▶ _Work instruction_
An exact reproduction of all the data is needed, with no images in it.

=== Section Start ===

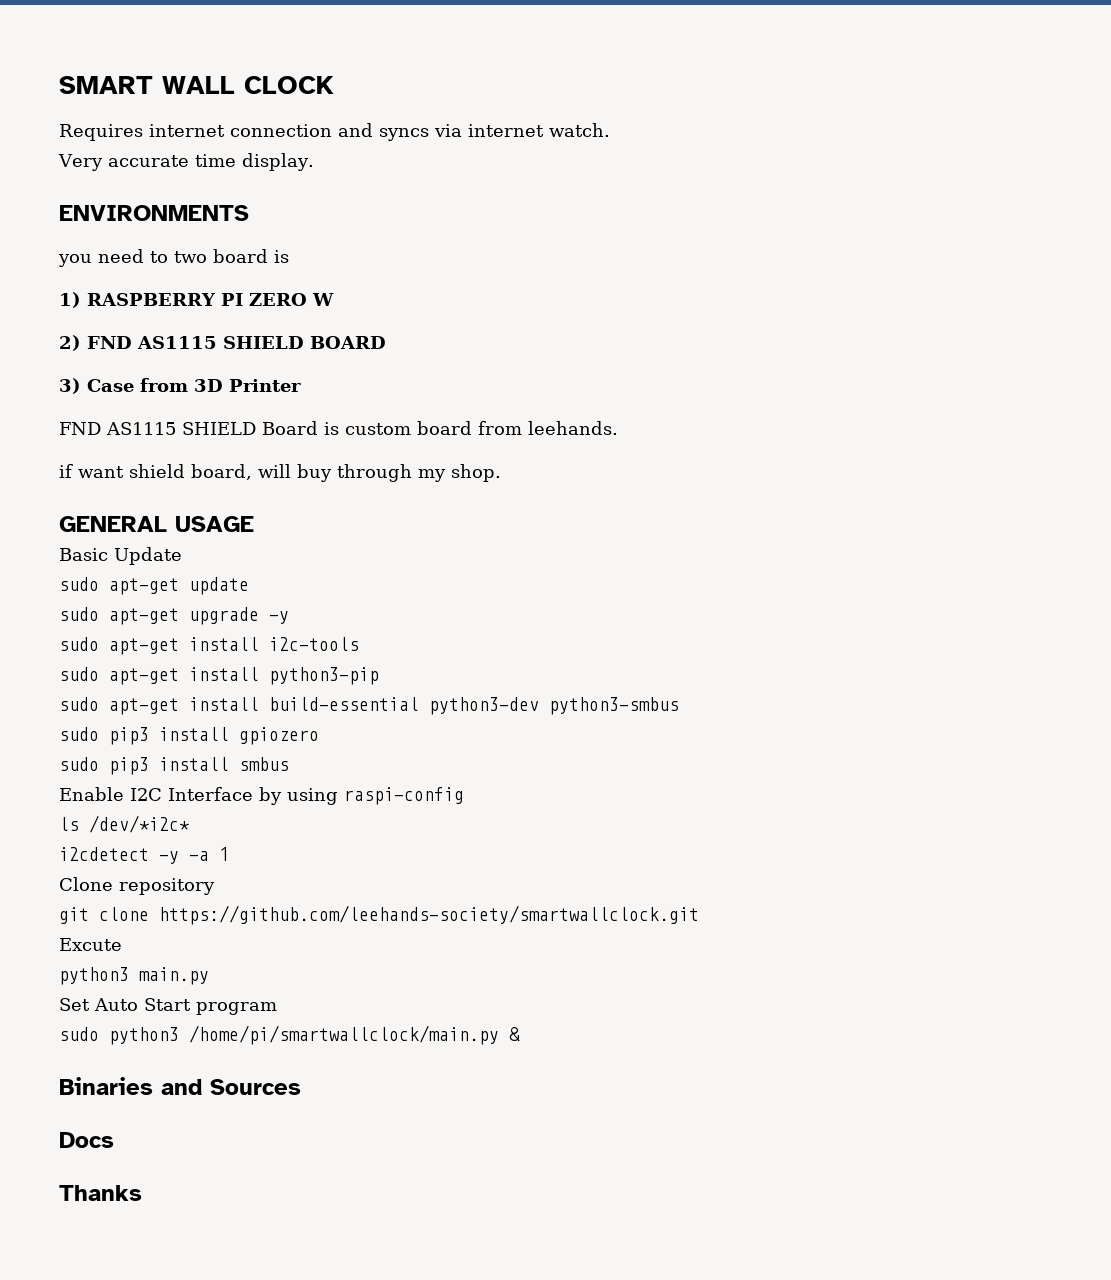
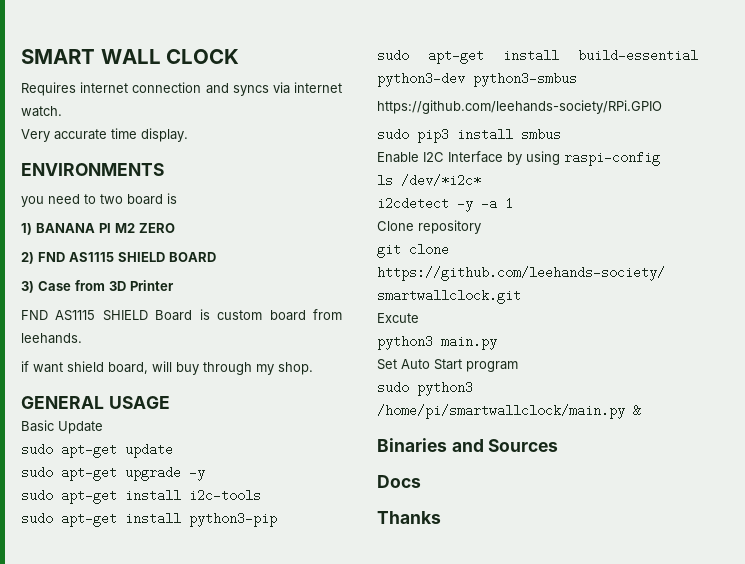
[87,293,243,306] RASPBERRY PI -> [36,223,135,233] BANANA PI M2
[312,293,334,306] W -> (175, 228) none
[59,727,319,745] sudo pip3 install gpiozero -> [377,100,662,114] https://github.com/leehands-society/RPi.GPIO

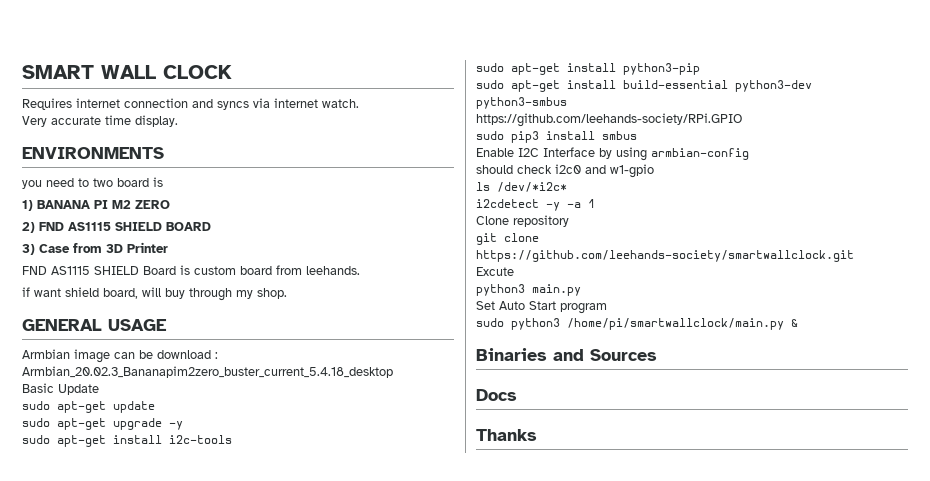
(170, 402) none -> [22,349,218,363] [22,366,393,378] // Armbian image can be download : Armbian_20.02.3_Bananapim2zero_buster_current_5.4.18_desktop
[564,151,660,166] raspi-config -> [651,148,749,160] [476,164,654,178] armbian-config // should check i2c0 and w1-gpio

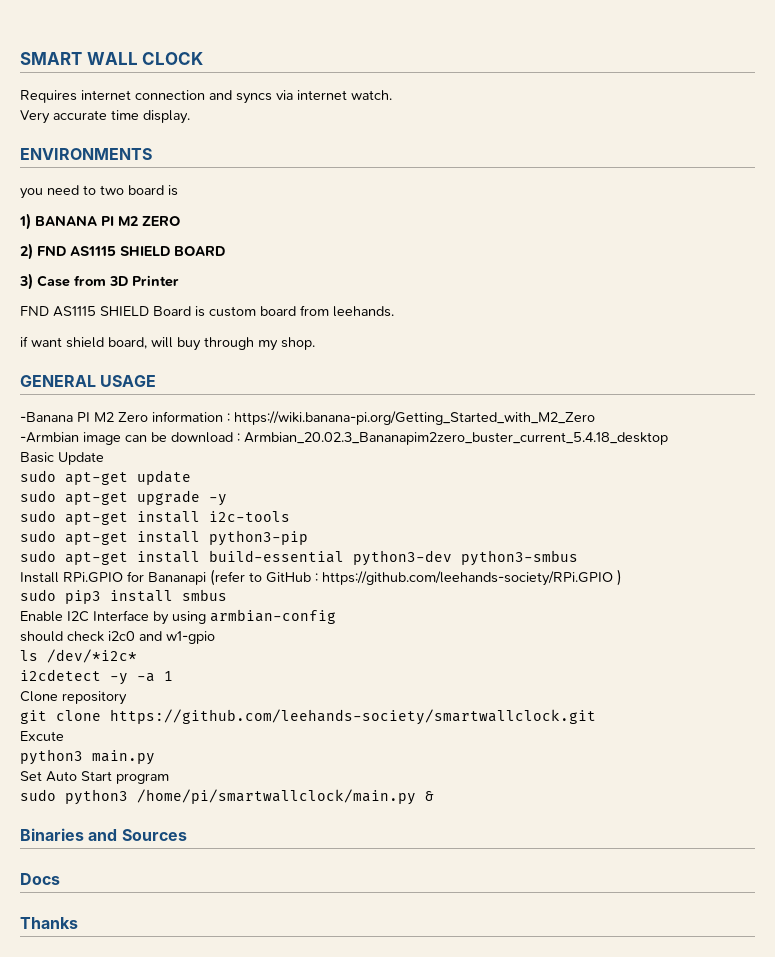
[22,349,70,359] Armbian -> [20,411,595,425] [20,432,79,443] -Banana PI M2 Zero information : https://wiki.banana-pi.org/Getting_Started_with_M2_Zero // -Armbian
(567, 103) none -> [20,569,318,586] Install RPi.GPIO for Bananapi (refer to GitHub :
(742, 120) none -> [617,569,622,586] )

=== Section End ===

▶ _Your solution_
[87,293,243,306] RASPBERRY PI -> [36,223,135,233] BANANA PI M2
[312,293,334,306] W -> (175, 228) none
[59,727,319,745] sudo pip3 install gpiozero -> [377,100,662,114] https://github.com/leehands-society/RPi.GPIO

(170, 402) none -> [22,349,218,363] [22,366,393,378] // Armbian image can be download : Armbian_20.02.3_Bananapim2zero_buster_current_5.4.18_desktop
[564,151,660,166] raspi-config -> [651,148,749,160] [476,164,654,178] armbian-config // should check i2c0 and w1-gpio

[22,349,70,359] Armbian -> [20,411,595,425] [20,432,79,443] -Banana PI M2 Zero information : https://wiki.banana-pi.org/Getting_Started_with_M2_Zero // -Armbian
(567, 103) none -> [20,569,318,586] Install RPi.GPIO for Bananapi (refer to GitHub :
(742, 120) none -> [617,569,622,586] )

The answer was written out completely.